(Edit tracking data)

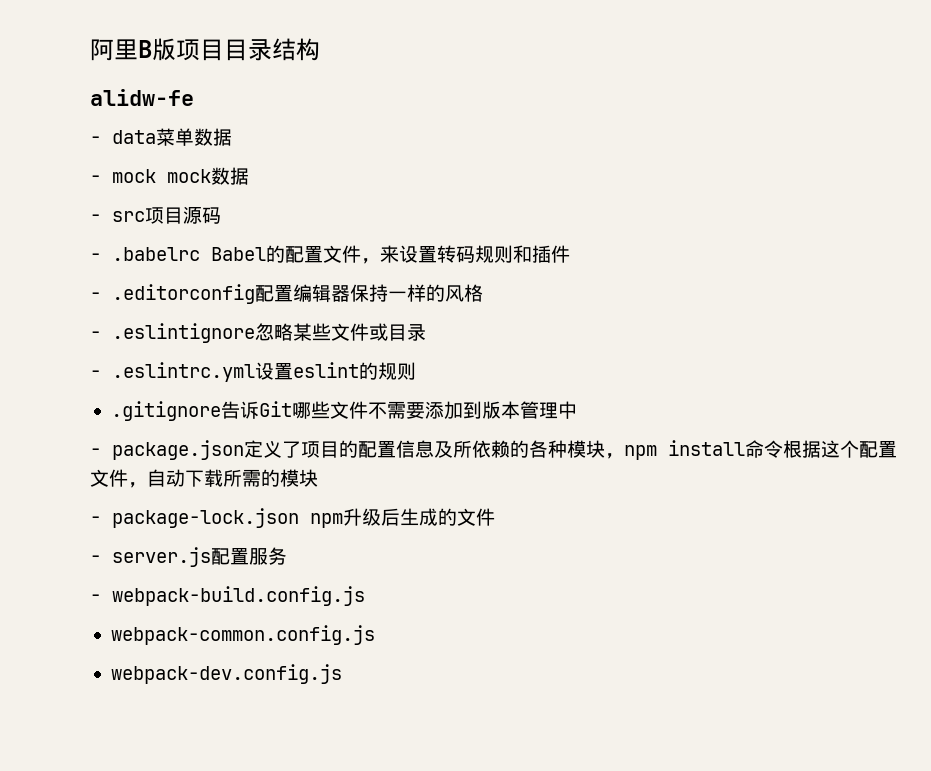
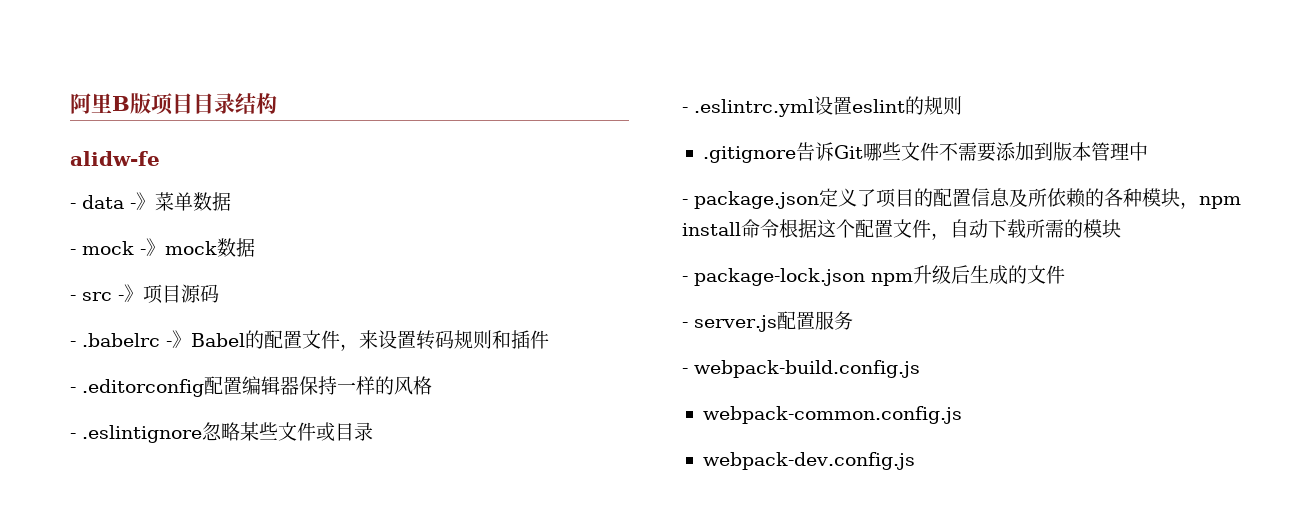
(156, 137) none -> [130,192,155,210] -》
(156, 176) none -> [140,238,165,256] -》
(145, 216) none -> [118,284,143,302] -》
(200, 254) none -> [166,330,191,348] -》

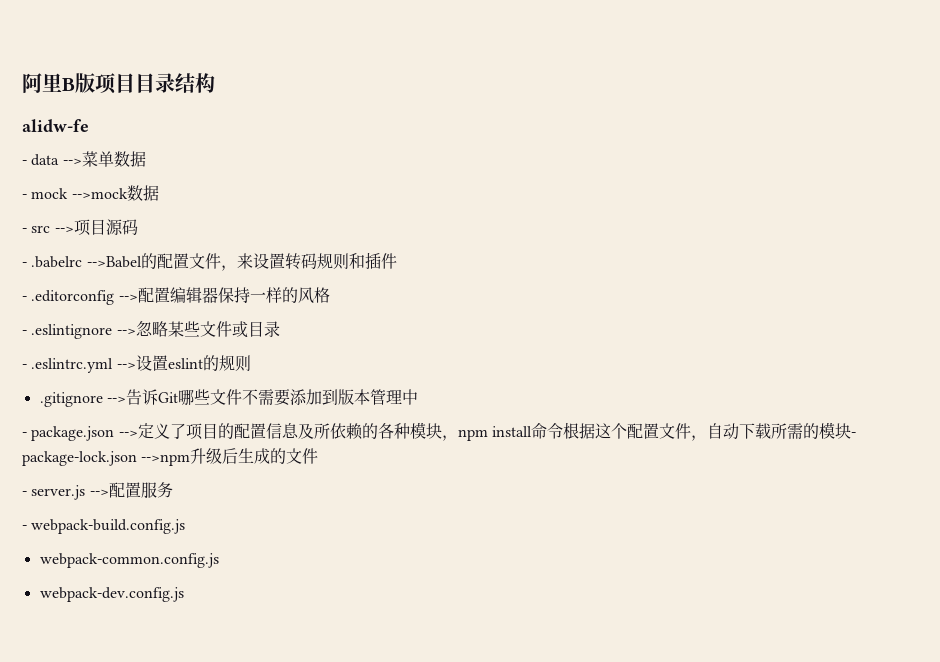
[130,192,155,210] -》 -> [62,158,82,165] -->
[140,238,217,256] -》mock -> [71,188,128,199] -->mock
[118,284,143,302] -》 -> [54,226,74,233] -->
[166,330,245,348] -》Babel -> [86,256,142,268] -->Babel
(204, 388) none -> [118,294,138,301] -->
(202, 434) none -> [116,328,136,335] -->
(814, 108) none -> [116,362,136,369] -->
(796, 154) none -> [106,396,126,403] -->
(819, 200) none -> [118,430,138,437] -->
(1121, 228) // -> (851, 431) none
[871,273,913,286] npm -> [141,454,191,466] -->npm
(777, 323) none -> [89,489,109,496] -->

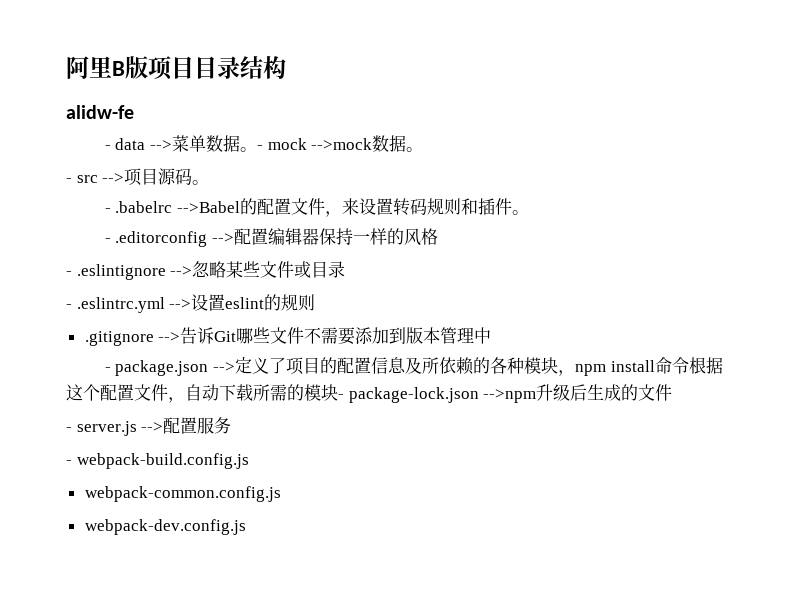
(146, 159) // -> [239,147,257,152] 。
(159, 193) none -> [406,147,424,152] 。
(138, 227) none -> [192,180,210,185] 。
(397, 261) none -> [511,210,529,215] 。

- Work request
Your task is to return the entries above exactly, with no pictures.

- The completed task
(156, 137) none -> [130,192,155,210] -》
(156, 176) none -> [140,238,165,256] -》
(145, 216) none -> [118,284,143,302] -》
(200, 254) none -> [166,330,191,348] -》

[130,192,155,210] -》 -> [62,158,82,165] -->
[140,238,217,256] -》mock -> [71,188,128,199] -->mock
[118,284,143,302] -》 -> [54,226,74,233] -->
[166,330,245,348] -》Babel -> [86,256,142,268] -->Babel
(204, 388) none -> [118,294,138,301] -->
(202, 434) none -> [116,328,136,335] -->
(814, 108) none -> [116,362,136,369] -->
(796, 154) none -> [106,396,126,403] -->
(819, 200) none -> [118,430,138,437] -->
(1121, 228) // -> (851, 431) none
[871,273,913,286] npm -> [141,454,191,466] -->npm
(777, 323) none -> [89,489,109,496] -->

(146, 159) // -> [239,147,257,152] 。
(159, 193) none -> [406,147,424,152] 。
(138, 227) none -> [192,180,210,185] 。
(397, 261) none -> [511,210,529,215] 。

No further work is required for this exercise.